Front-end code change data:
::::::::::

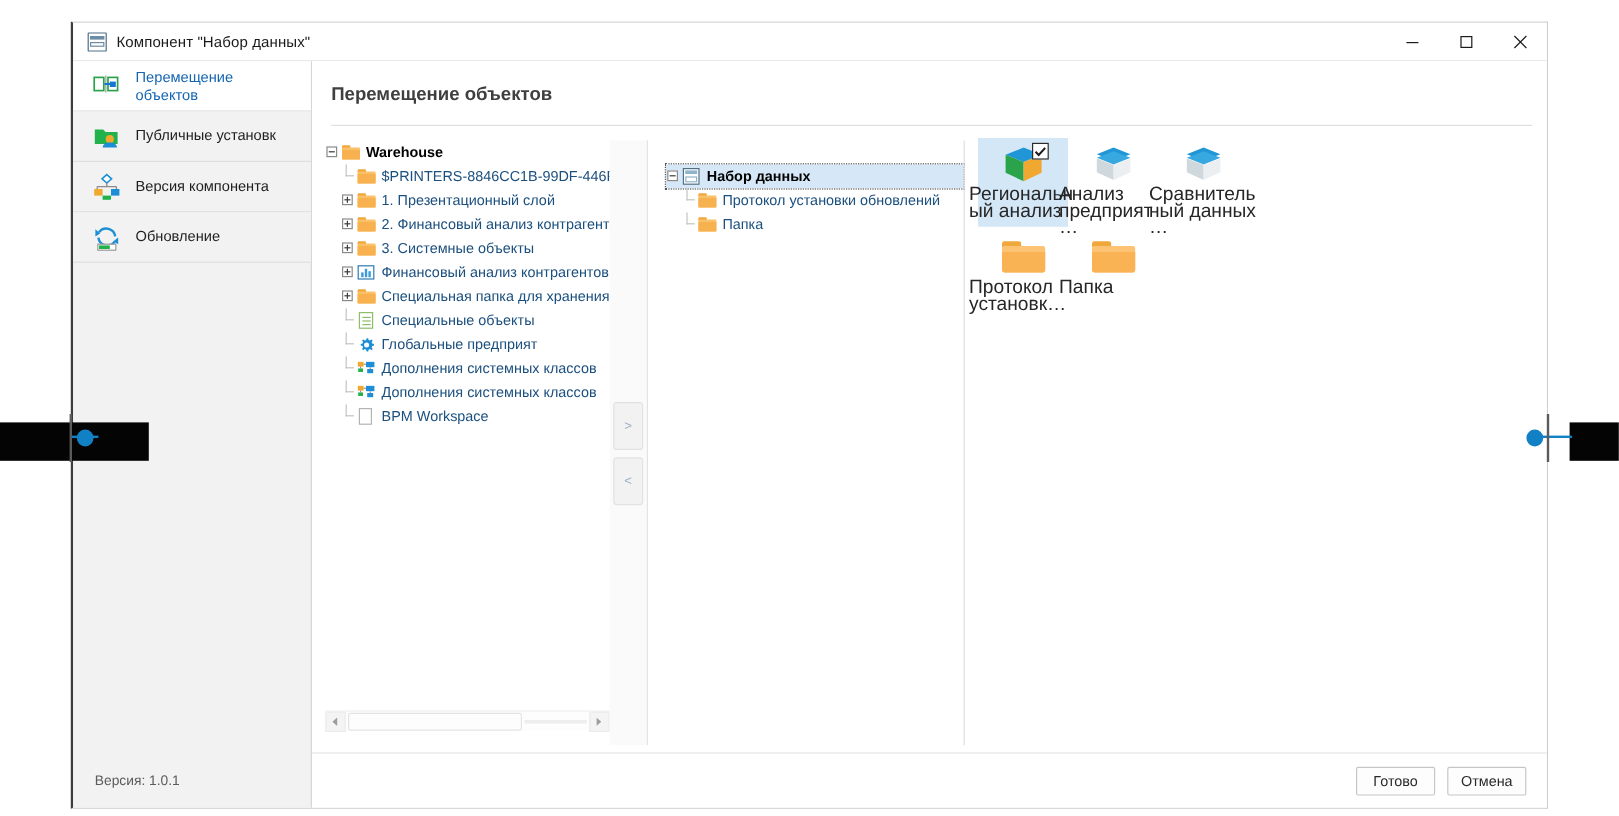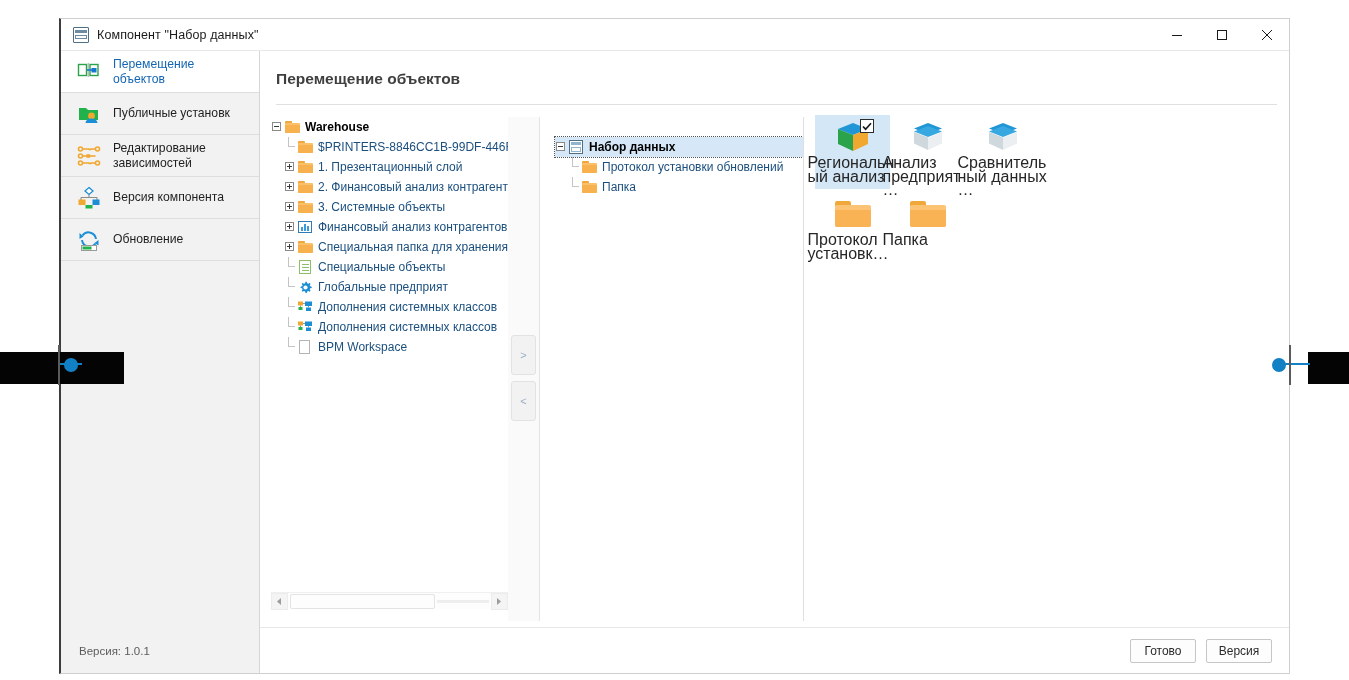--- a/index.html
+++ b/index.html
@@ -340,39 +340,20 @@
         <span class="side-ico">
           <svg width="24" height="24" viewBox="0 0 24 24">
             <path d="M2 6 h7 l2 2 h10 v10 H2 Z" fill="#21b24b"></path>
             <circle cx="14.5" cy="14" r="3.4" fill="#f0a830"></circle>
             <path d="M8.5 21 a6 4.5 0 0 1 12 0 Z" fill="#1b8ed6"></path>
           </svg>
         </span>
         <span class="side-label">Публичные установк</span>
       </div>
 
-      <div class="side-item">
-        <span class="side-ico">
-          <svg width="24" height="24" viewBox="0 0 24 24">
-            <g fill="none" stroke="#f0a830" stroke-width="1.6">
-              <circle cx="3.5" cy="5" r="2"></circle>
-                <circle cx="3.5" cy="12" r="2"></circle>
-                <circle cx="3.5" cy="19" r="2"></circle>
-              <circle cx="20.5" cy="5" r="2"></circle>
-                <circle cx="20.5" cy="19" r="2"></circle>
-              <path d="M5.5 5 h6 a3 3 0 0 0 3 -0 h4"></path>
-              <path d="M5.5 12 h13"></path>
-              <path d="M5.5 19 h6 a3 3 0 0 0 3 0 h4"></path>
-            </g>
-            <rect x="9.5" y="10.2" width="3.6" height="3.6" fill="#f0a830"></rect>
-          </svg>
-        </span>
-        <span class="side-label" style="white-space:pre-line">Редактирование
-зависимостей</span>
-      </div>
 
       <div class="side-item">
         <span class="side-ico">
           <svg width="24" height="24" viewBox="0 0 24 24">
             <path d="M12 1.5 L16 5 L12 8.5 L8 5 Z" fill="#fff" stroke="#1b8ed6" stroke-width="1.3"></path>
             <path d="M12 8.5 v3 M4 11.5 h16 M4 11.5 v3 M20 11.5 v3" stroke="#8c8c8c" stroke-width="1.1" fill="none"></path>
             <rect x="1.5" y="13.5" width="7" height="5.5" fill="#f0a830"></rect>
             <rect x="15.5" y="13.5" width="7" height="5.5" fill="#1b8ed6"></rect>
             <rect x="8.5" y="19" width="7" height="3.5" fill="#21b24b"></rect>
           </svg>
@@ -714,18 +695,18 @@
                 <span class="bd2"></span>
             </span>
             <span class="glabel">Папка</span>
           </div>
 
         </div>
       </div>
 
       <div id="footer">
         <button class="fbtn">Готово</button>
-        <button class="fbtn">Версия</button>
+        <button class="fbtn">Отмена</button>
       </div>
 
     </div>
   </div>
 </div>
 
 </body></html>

::::::::::

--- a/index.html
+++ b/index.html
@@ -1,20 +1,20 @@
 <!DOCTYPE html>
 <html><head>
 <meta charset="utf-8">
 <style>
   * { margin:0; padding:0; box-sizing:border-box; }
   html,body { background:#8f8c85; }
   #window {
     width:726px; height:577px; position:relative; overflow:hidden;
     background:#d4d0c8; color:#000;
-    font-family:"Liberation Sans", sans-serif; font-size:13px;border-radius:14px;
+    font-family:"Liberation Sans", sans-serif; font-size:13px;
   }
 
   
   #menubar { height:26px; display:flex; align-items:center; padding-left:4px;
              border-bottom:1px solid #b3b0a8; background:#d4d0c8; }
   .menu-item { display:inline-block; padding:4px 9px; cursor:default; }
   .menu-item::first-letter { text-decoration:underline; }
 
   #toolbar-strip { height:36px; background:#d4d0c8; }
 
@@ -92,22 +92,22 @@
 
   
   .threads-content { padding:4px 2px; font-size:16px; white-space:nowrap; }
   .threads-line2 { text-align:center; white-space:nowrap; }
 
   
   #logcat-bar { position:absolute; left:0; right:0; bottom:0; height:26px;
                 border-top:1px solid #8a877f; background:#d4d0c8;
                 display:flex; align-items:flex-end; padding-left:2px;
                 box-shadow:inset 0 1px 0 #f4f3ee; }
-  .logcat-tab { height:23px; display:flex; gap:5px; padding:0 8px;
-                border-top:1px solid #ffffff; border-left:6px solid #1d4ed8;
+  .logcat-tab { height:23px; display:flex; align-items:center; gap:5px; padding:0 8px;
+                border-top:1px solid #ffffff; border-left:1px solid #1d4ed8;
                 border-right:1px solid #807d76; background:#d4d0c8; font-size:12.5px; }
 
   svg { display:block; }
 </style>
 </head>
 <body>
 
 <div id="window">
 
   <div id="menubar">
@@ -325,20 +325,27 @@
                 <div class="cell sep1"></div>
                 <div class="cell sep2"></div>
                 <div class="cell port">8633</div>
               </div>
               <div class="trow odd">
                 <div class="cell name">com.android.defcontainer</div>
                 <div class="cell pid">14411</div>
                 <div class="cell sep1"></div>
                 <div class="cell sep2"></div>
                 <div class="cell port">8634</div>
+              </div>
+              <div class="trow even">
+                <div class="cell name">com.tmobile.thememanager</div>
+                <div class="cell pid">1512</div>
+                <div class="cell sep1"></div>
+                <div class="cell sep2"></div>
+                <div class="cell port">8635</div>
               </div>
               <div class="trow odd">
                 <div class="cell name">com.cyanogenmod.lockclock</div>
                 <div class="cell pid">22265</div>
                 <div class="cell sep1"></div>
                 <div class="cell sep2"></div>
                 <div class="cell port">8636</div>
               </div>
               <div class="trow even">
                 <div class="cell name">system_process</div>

::::::::::

Exercise instructions: Find and copy every line in the entries above where the string "size" occurs.

Exercise response:
-    font-family:"Liberation Sans", sans-serif; font-size:13px;border-radius:14px;
+    font-family:"Liberation Sans", sans-serif; font-size:13px;
   .threads-content { padding:4px 2px; font-size:16px; white-space:nowrap; }
                 border-right:1px solid #807d76; background:#d4d0c8; font-size:12.5px; }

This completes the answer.